There are many reasons why you eat.
And different people have different reasons.
The top 10 reasons why you eat is about creating awareness around habits, something that is a primary focus point for the Downsize Me program.
1. You’re hungry (part 1)
There are many top reasons why you eat….but hunger? You’re kidding right?
In our Western World, we don’t really go hungry.
There is so much food in abundance and we eat at such a regular intervals that we don’t really get hungry. If you eat healthy food that is nutrient dense, your body has longer and better access to vital nutrients, it means you last longer and you won’t “feel hungry” as quick.
2. You’re Hungry (part 2)
Like Pavlov’s dogs, we are very well trained.
If you always eat at noon, come noon, you start to feel hungry and you’ll need something to eat. It is your habitual behaviour that is making you “feel hungry”. If you eat at regular intervals (like every two hours) your body is fine tuned to receive food at those times and you will start to feel hungry.
So we can really blame the (body) clock for this one. But hunger? Not really.
3. You’re Hungry (part 3)
By now you know where this is going.
Many people think they are hungry, but they are actually dehydrated. So next time you “feel hungry” have a big glass of water instead.
Water is very important to your body. On average 70% of your body is water and your brain is even 90% water. Lack of water may result in sluggish brains and a drop in sugar levels (the reason why you may crave sugary drinks like juice or soda). Don’t wait to feel dehydrated. Instead commit yourself to drinking regularly (if you need to, create a drinking-water-strategy, such as a big glass of water on the hour, or a litre bottle twice per day). Getting up to get a glass of water is also good for your body because it gets blood circulating and it will refresh you.
4. Peer Pressure
Another top reason why you eat: Peer Pressure.
Ever been for lunch, ordered a leafy green salad and mineral water only to be subjected to comments designed to make your companion feel better about their food choices?
“Come on, have a burger and fries, enjoy yourself, we don’t catch up that often” or “You are making me feel guilty” or “You are no fun to go out with”. It can be very hard to go out with friends and feel the pressure to eat. The same goes for alcohol. Go out to a bar and don’t drink and you will encounter a lot of pressure to drink.
Another great example of eating peer pressure is birthday celebrations at work where there is cakes, pastries, chips etc. Say no to the cakes knowing that you are making others happy, simply because they have more cake.
Don’t worry, Eventually people will get used to you not drinking or eating junk food. Don’t let being healthy, be a reason for not enjoying yourself.
A good response: “I am here for the company not the food”.
Sometimes you walk past a bakery and you see this cake, that reminds you of your childhood and you have to have it…simple.

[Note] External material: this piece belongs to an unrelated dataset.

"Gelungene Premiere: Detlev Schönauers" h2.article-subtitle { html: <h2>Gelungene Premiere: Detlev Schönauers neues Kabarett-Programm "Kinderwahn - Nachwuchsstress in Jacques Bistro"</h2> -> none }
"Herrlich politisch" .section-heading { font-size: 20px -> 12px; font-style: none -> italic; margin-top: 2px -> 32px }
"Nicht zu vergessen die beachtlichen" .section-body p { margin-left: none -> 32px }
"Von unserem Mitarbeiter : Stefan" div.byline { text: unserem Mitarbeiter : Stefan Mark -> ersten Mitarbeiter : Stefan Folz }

In one of my recent work places they used to have biscuits and one selection rotated. Many people got very excited when their favourite biscuit was up “I loved those when I was a kid, I am taking two (or more)”.
6. Foods that controls you.
You know the expression “Once you pop you can’t stop”? This is the slogan of a “chip/crisp in a tube”. And it is true.
For somebody it is chips/crisps, for others chocolate, for others licorice (that would be me!). Once I open a pack it is gone in less than 30 minutes. Between leaving the store and arriving home the bag of licorice is often empty). That food definitely controls me. I promise myself: 2 pieces only, okay maybe four. All right, I’ll stop after the next two.
I am only kidding myself.
7. Because it is there
You eat food simply because it is there.
If you have biscuits in the pantry you may just eat it because “it is there”. You open your pantry, and it is right there in front of you screaming “eat me eat me” and you do.
The funny thing is, you would never consider buying it for yourself, but your kids want it and you buy it for them. You end up eating it simply because it is there.
The solution is to simply not buy the food (or hide them in the back of your pantry so the food doesn’t scream at you when you open the door).
I once worked in an office where they had 7 different kind of biscuits on every floor every day (see point 5). Tough especially when the selection includes your favourite, the only solution would be discipline and will power.
8. Emotional eating
For many people this is the top reason why you eat. I am not just talking about a lifetime of excessive eating.
Also on a daily basis you might go for some emotional food. Because you are tired, had a bad day or simple because “why should I be resisting this cake while I have been so good? I deserve it”.
When you talk to people about their journey towards becoming overweight many are able to pinpoint a point in their life where they experience “upset” or “trauma”.
In other words learn how to manage your emotions when you want to manage your food intake.
Sitting at your desk doing your job can be really boring, nothing to do.
If you have food around it is very easy just to grab something. Just make sure that you have healthy foods around such as fruit, nuts, seeds. Avoid eating too many biscuits, sweets or other foods high in sugar and low in nutrients.
If you are well rested you have better resistance.
Sleep well because next time you are ordering your coffee in your favourite café in the morning, you are more likely to resist that muffin, if you are well rested. Another reason to make sure you get a good night sleep.
I hope that this is creating some awareness around the triggers that are making you eat. What are the top reasons for why you eat?